You can find a link to the article here but the big messages are:

  • 40% of respondents favour one gender (overwhelmingly women)
  • 37% of respondents biased against men
  • 51% of respondents would be biased against overweight women [nothing mentioned about overweight men much to my relief, although I’m sure it exists]
  • 7% of respondents biased in support of people with a disability but nearly a quarter biased against those with disabilities
  • Nearly three quarters of respondents reported no bias for age (which does leave the quarter who may do…)

So if you’re an overweight woman or a man with a disability – expect unconscious bias at every turn maybe?
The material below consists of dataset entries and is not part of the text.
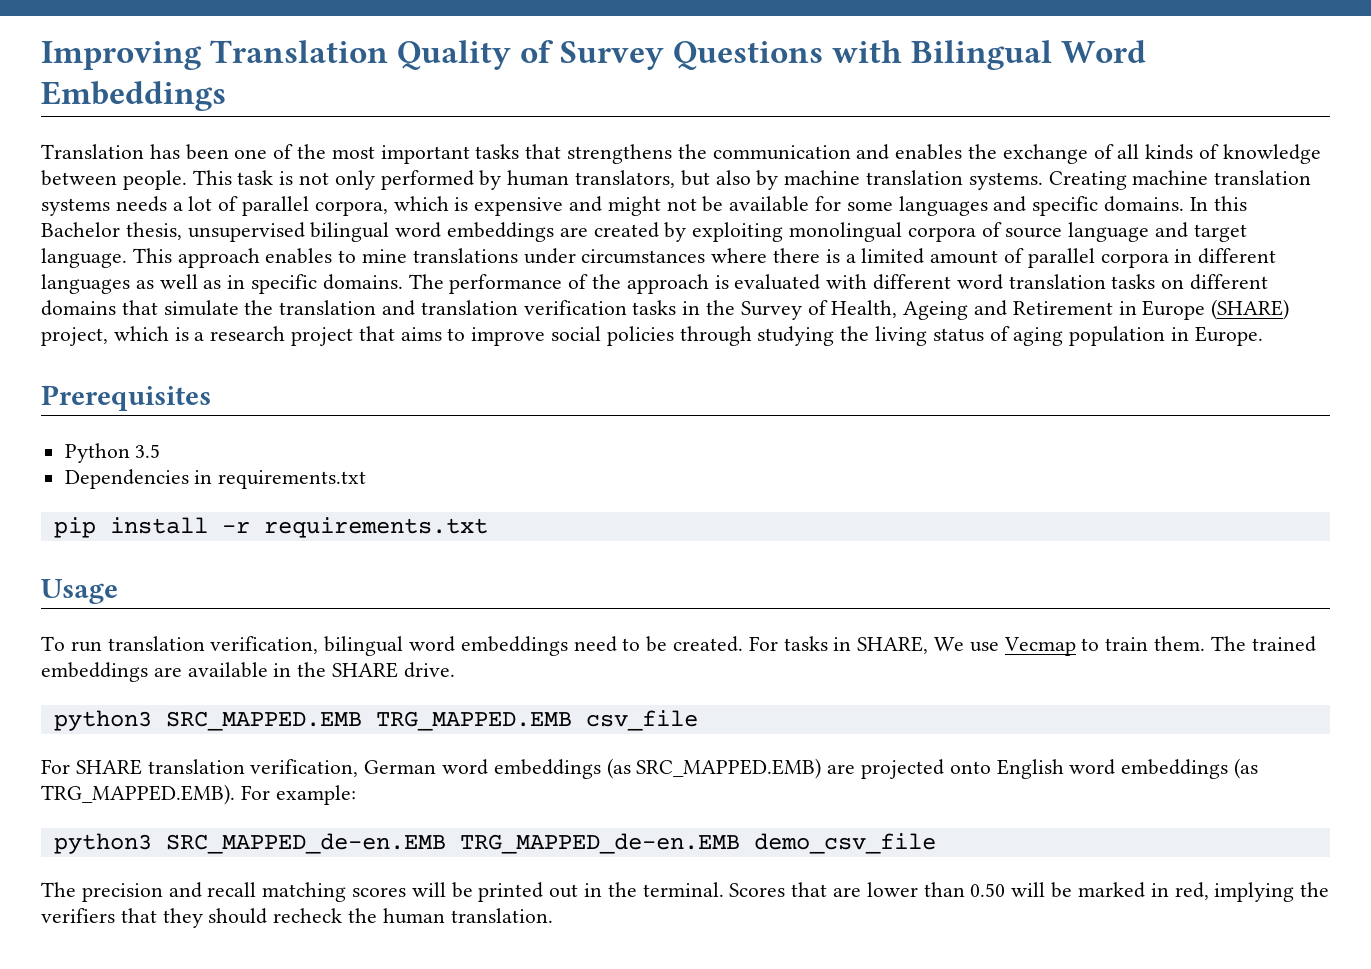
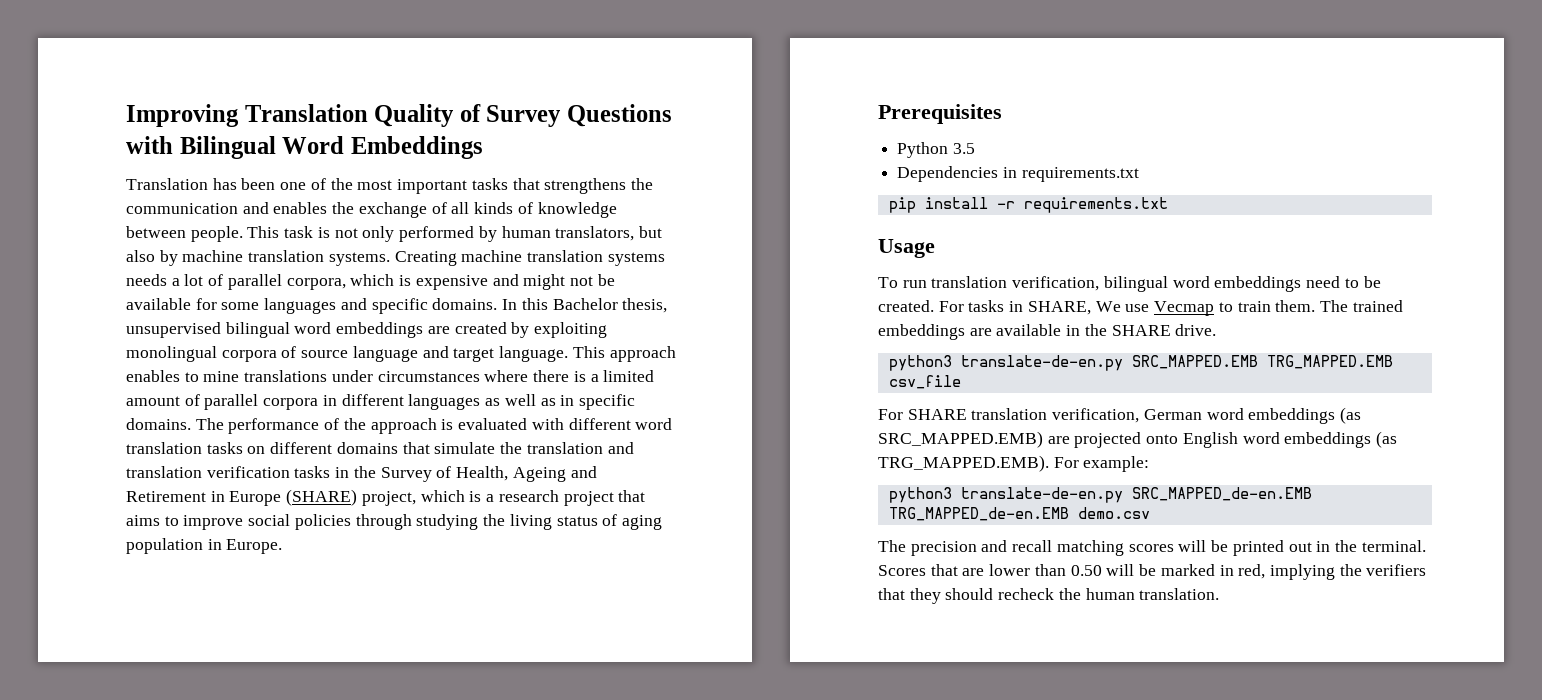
(152, 720) none -> [960,355,1123,371] translate-de-en.py
(152, 843) none -> [960,487,1123,503] translate-de-en.py
[753,833,936,854] demo_csv_file -> [1077,507,1150,519] demo.csv

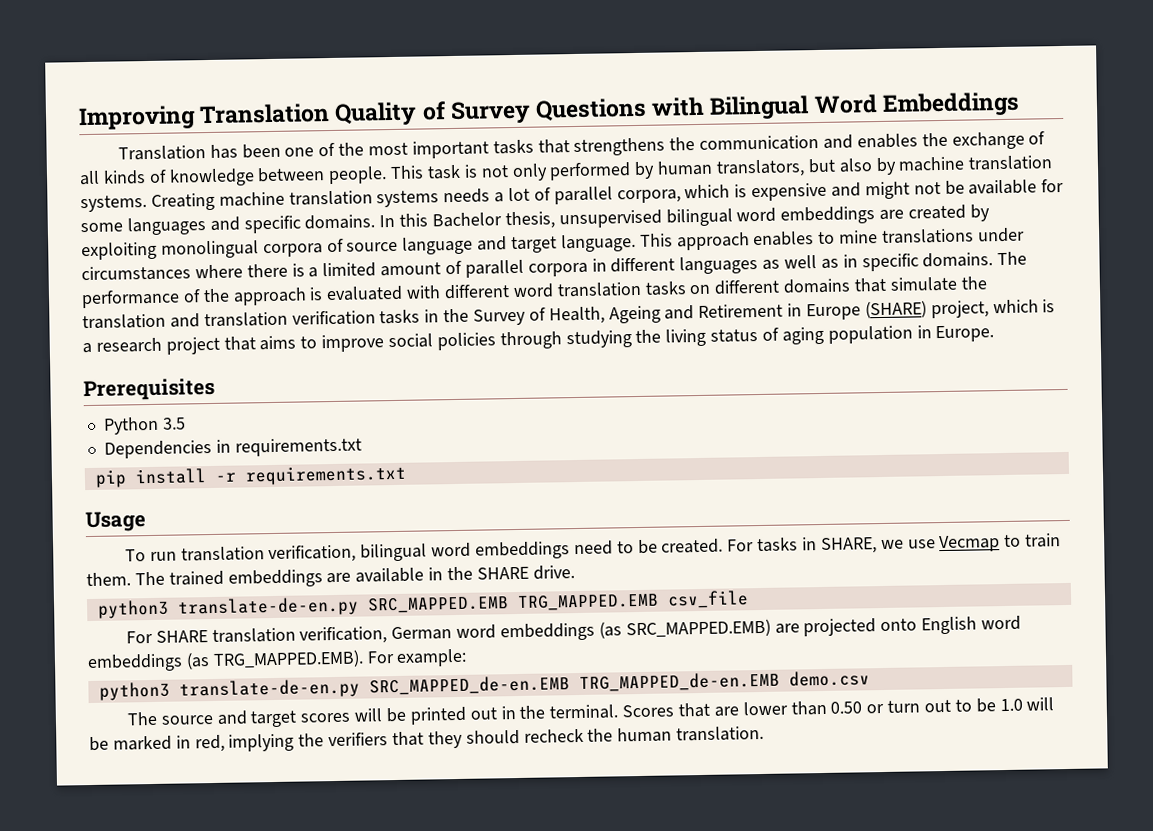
[1095,301,1121,312] We -> [880,539,904,550] we
[910,540,1124,556] precision and recall matching -> [160,710,298,728] source and target
(1102, 570) none -> [866,698,1023,714] or turn out to be 1.0

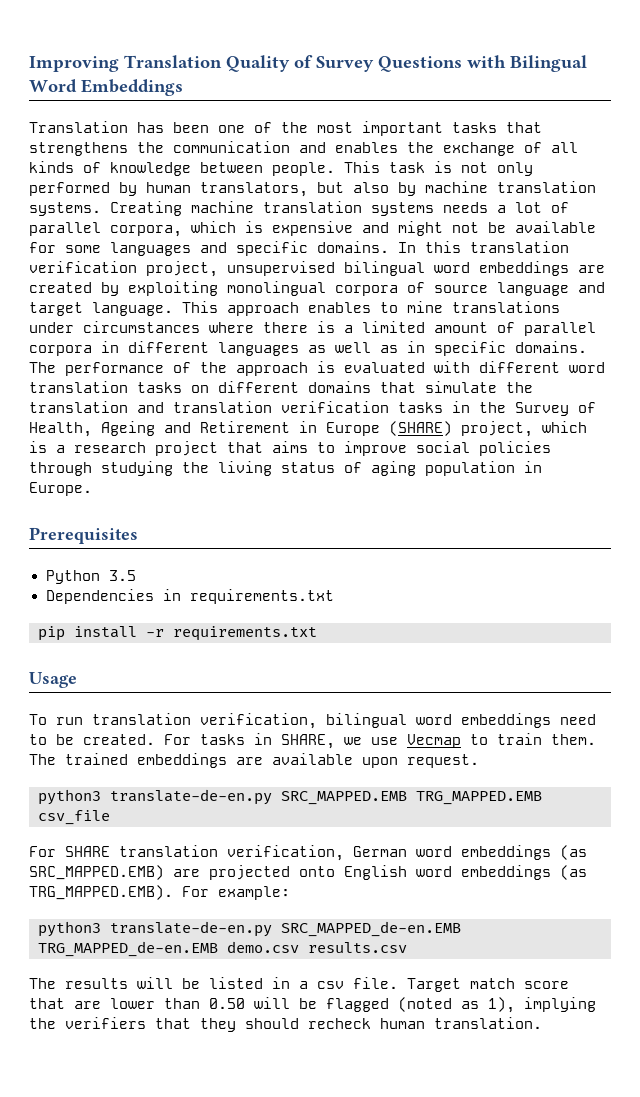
[432,211,555,230] Bachelor thesis, -> [470,241,569,253] [29,261,218,277] translation verification project,
[428,565,575,581] in the SHARE drive. -> [362,754,479,768] upon request.
[126,704,675,728] // The source and target scores will be printed out in the terminal. Scores -> [308,942,407,953] [29,977,569,992] results.csv // The results will be listed in a csv file. Target match score
[866,697,1055,714] [89,734,225,753] or turn out to be 1.0 will be marked in red, -> [254,997,515,1013] will be flagged (noted as 1),
[587,728,614,742] the -> (371, 1023) none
I think the subject of bias is a fascinating one and only yesterday evening I was having a beer with some colleagues and one lady who was being grilled about her love life happened to say “I’d never date a Scottish man”, when asked why she said, “I dated a Scottish guy once and it didn’t go well”. Are all Scottish men not great at dating? But seriously, I think this anecdotally illustrates that for many bias is formed through individual experience extrapolated to form a stereotype. And for the record not all Welsh people can sing… (but we can all hold our drink – that bit is true)

As a man working in HR I have definitely experienced anecdotal bias, something as simple as a senior manager working into a department and exclaiming “Morning Ladies” to which myself or my one other male colleague would inevitably mutter “and us”. This extended to the choice of social event, Christmas party and we were definitely excluded from the wedding conversations when two female colleagues were getting married. This bias we were delighted with! Given the disadvantages women have experienced in dealing with boy’s clubs for so long it always felt petty to comment and given I’m fairly comfortable in my own skin then it didn’t really matter.

As a recruiter I’ve always been fascinated with the point where bias meets reputation – are all people who went to Oxbridge brilliant? (No) Does a London Business School MBA endow the holder with strategic genius? (No) Does the fact that an individual has worked for a particular organisation automatically make them brilliant at the things that their organisation excels at? (No).

Don’t get me wrong – some people who went to Oxbridge are brilliant, some LBS MBAs are strategic geniuses and (for example) Unilever has produced some amazing brand marketers – but it isn’t automatic.

What the People Management article has made me do is stop and think about the bias that maybe influences my decision making, reflect on whether there are patterns in my decisions about people and considering my team are recruiting and I will be involved in interviews challenge myself to surface an unconscious biases so at least I can ‘manage them out’ rather than let them influence my thinking.

There’s a great collection of thinking on bias on Wikipedia which forms some very interesting reading but I would leave you with one question: can you think about an experience that has driven you to be biased?